One point that people must understand is that you can’t outsource responsibility for the data, said Daniel. “No matter what you do, you can’t outsource responsibility … it comes back to you,” he said.

IT managers considering IaaS often start by building out their business cases on paper, said Muelhoefer. But he recommends doing a proof of concept with vendors that support Open Choice to see the possibilities within their own organization. “You can try to study as much as you want, but the real world experience will give you the grounding to figure out what really is best for your company,” he said.

Before contacting a cloud vendor, IT managers need to understand what they are trying to do, advised Wolff. “You start with the requirement and then you look for the level of cloud that you need to be able to deliver the ultimate end goal to the business,” he said.

Six Questions to Ask

Deloitte Canada suggests organizations ask the following six questions in order to obtain a finer grained definition of what a particular service really is, said Humphrey.

First, ask what is your role in the service (i.e., are you the provider, subscriber or broker aggregating the services). Second, ask what capability is it (i.e., is it CRM-as-a-service, database-as-a-service, etc.). Third, ask what is the source (i.e., is it internal or external to your environment or potentially a hybrid), he said.

Fourth, ask about the access model, which includes public access or multi-tenant models that anyone with a credit card can access, external services provided with private access to form a virtual private network, or restricted access where you have a purely internal cloud that only people from your organization can access, he said.

Fifth, ask what is the costing model. You need to be aware of what you are billed on, such as storage, network traffic or compute cycles, said Humphrey, and whether it is a true cloud service with consumption-based, pay-as-you-go billing. Sixth, as what are the relevant jurisdictions.
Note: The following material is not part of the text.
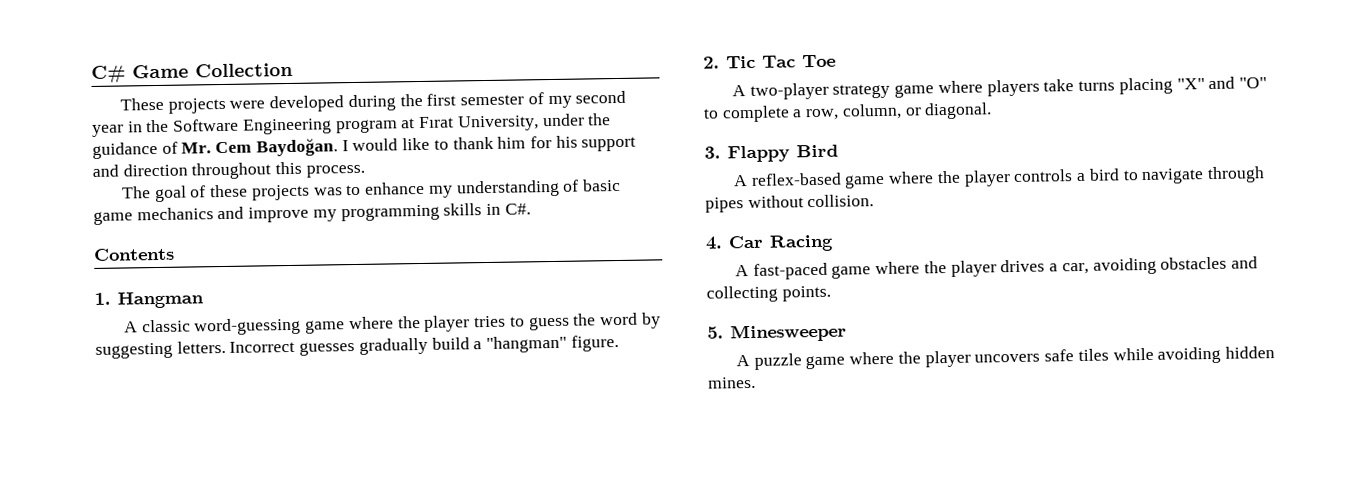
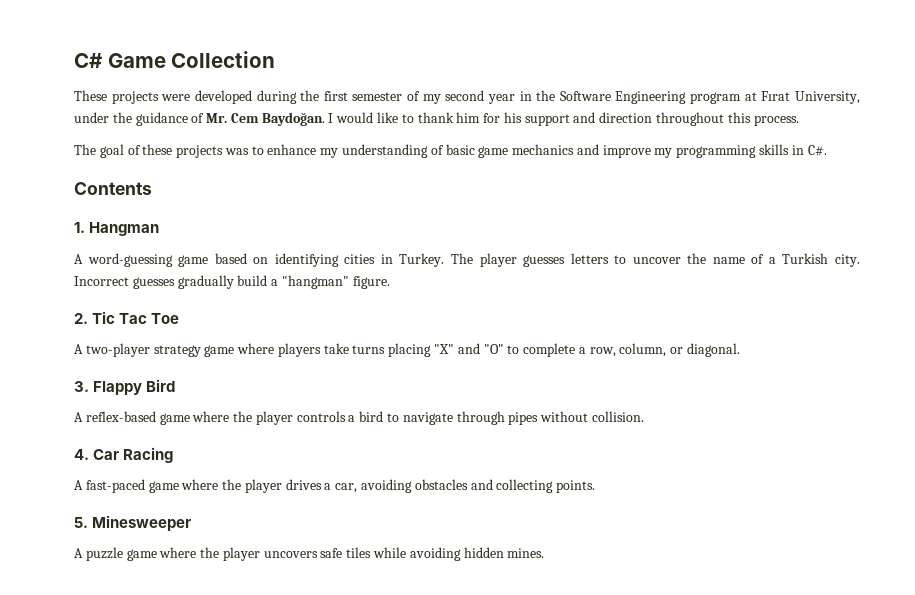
- A classic word-guessing game where the player tries to guess the word by suggesting letters.
+ A word-guessing game based on identifying cities in Turkey. The player guesses letters to uncover the name of a Turkish city.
The last question is “a big one” for Canada, said Humphrey: Determine whether your data will be in the province, within the country, and if it is going outside of the country, where it is going and how you know it is going where the vendors says it will, he said. Financial services or health industry regulations may also involve specific legislation you need to be aware of depending on the type of service you are looking to use, he said.